FAD: What do you consider to be your best advice for poultry farmer now, in terms of poultry management?

Dr. Makinde: Management is key because when we don’t manage whatever we have well, we are not likely to get the best result. When you talk about management, there are different aspects of management. Our daily upkeep on the farm operation is part of management. Our record-keeping is part of management. Our projection of what we want the farm to be in two months, a year or two, is part of management.
I want to start from record keeping. When it comes to the management of farms, most farmers seem to be lazy. Hardly will you get to a farm and get adequate record especially in terms of expenses. Farmers find it difficult to keep a record of expenses and some farmers don’t know if they are making a profit or not. And all these things are very important.

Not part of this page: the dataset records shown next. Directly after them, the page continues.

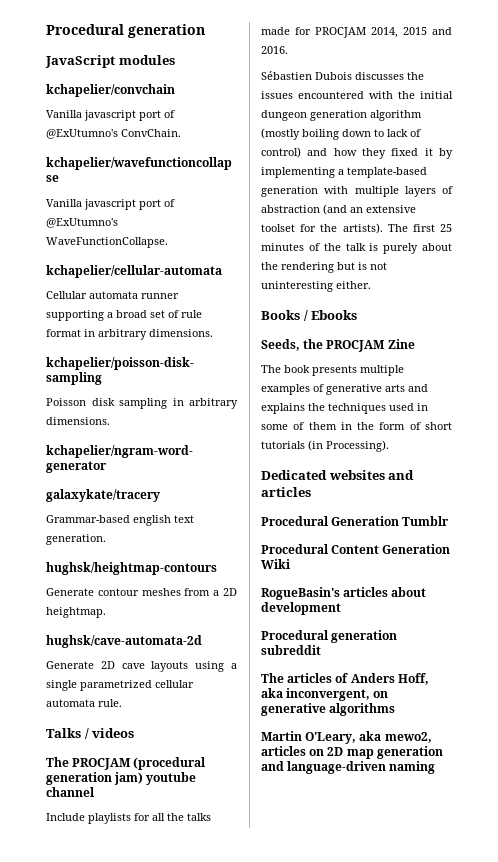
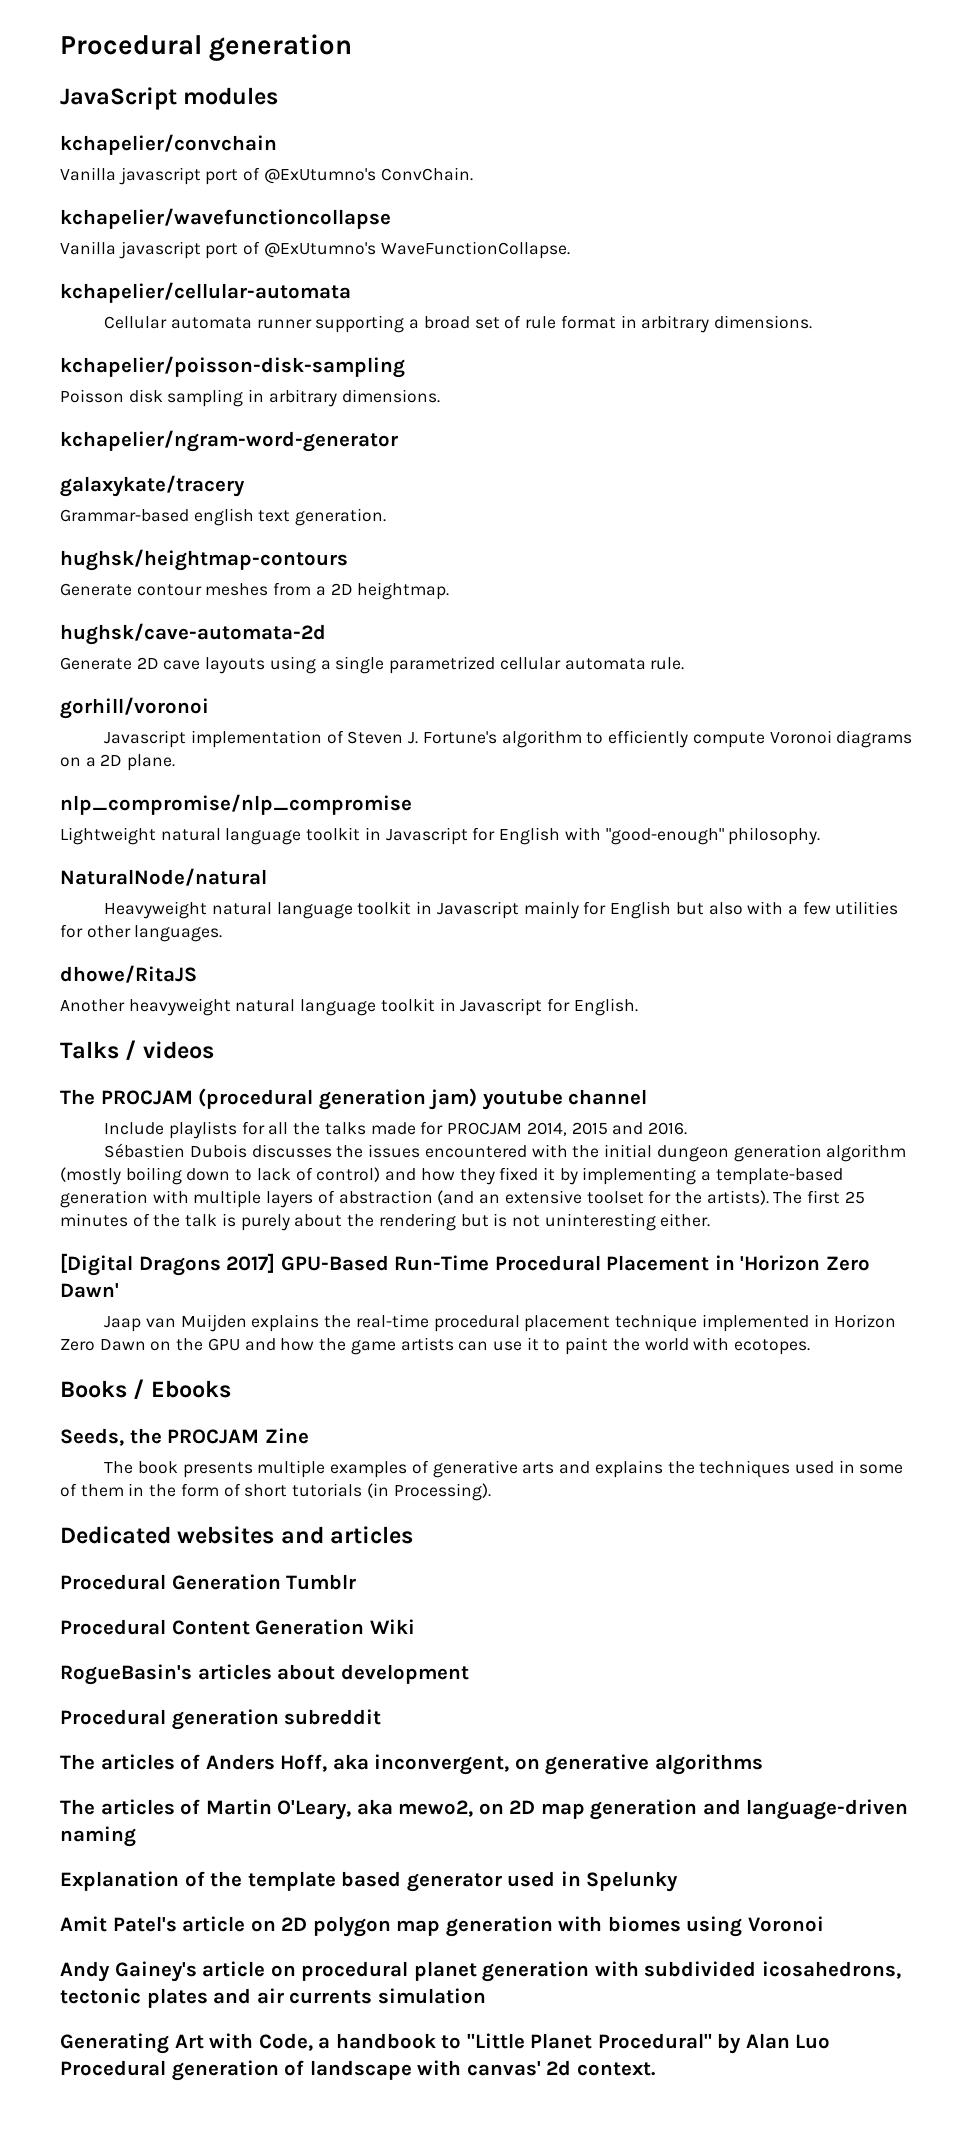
(122, 703) none -> [60,697,209,719] [104,730,913,748] [60,754,176,771] [60,794,412,815] [60,827,821,845] [60,868,267,886] [104,901,899,919] [60,924,223,942] [60,965,197,983] [60,998,638,1016] // gorhill/voronoi // Javascript implementation of Steven J. Fortune's algorithm to efficiently compute Voronoi diagrams on a 2D plane. // nlp_compromise/nlp_compromise // Lightweight natural language toolkit in Javascript for English with "good-enough" philosophy. // NaturalNode/natural // Heavyweight natural language toolkit in Javascript mainly for English but also with a few utilities for other languages. // dhowe/RitaJS // Another heavyweight natural language toolkit in Javascript for English.
(371, 285) none -> [60,1253,870,1276] [60,1283,119,1298] [104,1314,897,1332] [60,1337,811,1355] // [Digital Dragons 2017] GPU-Based Run-Time Procedural Placement in 'Horizon Zero Dawn' // Jaap van Muijden explains the real-time procedural placement technique implemented in Horizon Zero Dawn on the GPU and how the game artists can use it to paint the world with ecotopes.
(396, 709) none -> [60,1799,201,1815] The articles of
[261,746,306,756] articles -> (474, 1808) none
(436, 767) none -> [60,1871,679,1892] [60,1916,824,1937] [60,1961,901,1982] [60,1988,486,2008] [60,2033,831,2054] [60,2060,655,2081] // Explanation of the template based generator used in Spelunky // Amit Patel's article on 2D polygon map generation with biomes using Voronoi // Andy Gainey's article on procedural planet generation with subdivided icosahedrons, tectonic plates and air currents simulation // Generating Art with Code, a handbook to "Little Planet Procedural" by Alan Luo Procedural generation of landscape with canvas' 2d context.

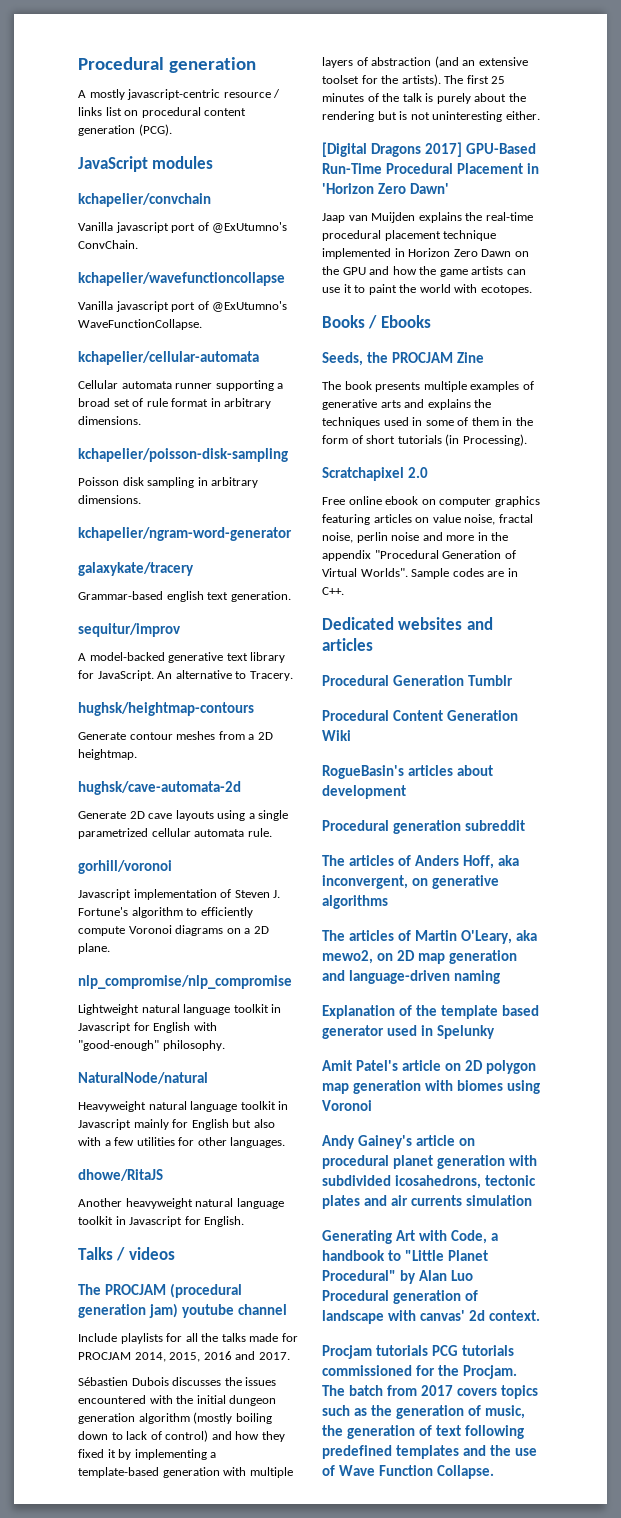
[60,34,353,61] Procedural generation -> [78,57,256,73] [78,89,281,100] [78,107,247,118] [78,124,172,136] Procedural generation // A mostly javascript-centric resource / links list on procedural content generation (PCG).
(387, 517) none -> [78,623,181,637] [78,652,286,663] [78,670,293,681] // sequitur/improv // A model-backed generative text library for JavaScript. An alternative to Tracery.
[571,1122,687,1135] 2015 and 2016. -> [169,1351,290,1362] 2015, 2016 and 2017.
(491, 1492) none -> [322,467,428,481] [322,496,540,507] [322,514,533,525] [322,532,509,543] [322,550,516,561] [322,568,518,579] [322,587,344,595] // Scratchapixel 2.0 // Free online ebook on computer graphics featuring articles on value noise, fractal noise, perlin noise and more in the appendix "Procedural Generation of Virtual Worlds". Sample codes are in C++.
(655, 2069) none -> [322,1345,514,1359] [322,1365,517,1379] [322,1385,538,1399] [322,1405,525,1419] [322,1425,524,1439] [322,1445,537,1459] [322,1465,494,1479] // Procjam tutorials PCG tutorials commissioned for the Procjam. The batch from 2017 covers topics such as the generation of music, the generation of text following predefined templates and the use of Wave Function Collapse.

The daily activities of running the farm, the water given to the birds, the feed given to the birds are also very important. Many farmers are losing a lot. You get to a farm and you see a feed that is supposed to be taken by birds on the floor. Water might not even be available for the birds, so many of the birds might be dying of dehydration and many more. These are management practices that farmers should ensure that the farm attendants are well trained on, in other to keep the business running very well. When we have attendants on the farm, we should make them know that they are meant to stay with the birds, they are meant to observe the birds and ensure that the birds are getting what they are supposed to take. And I am sure with this, we will begin to talk about profits.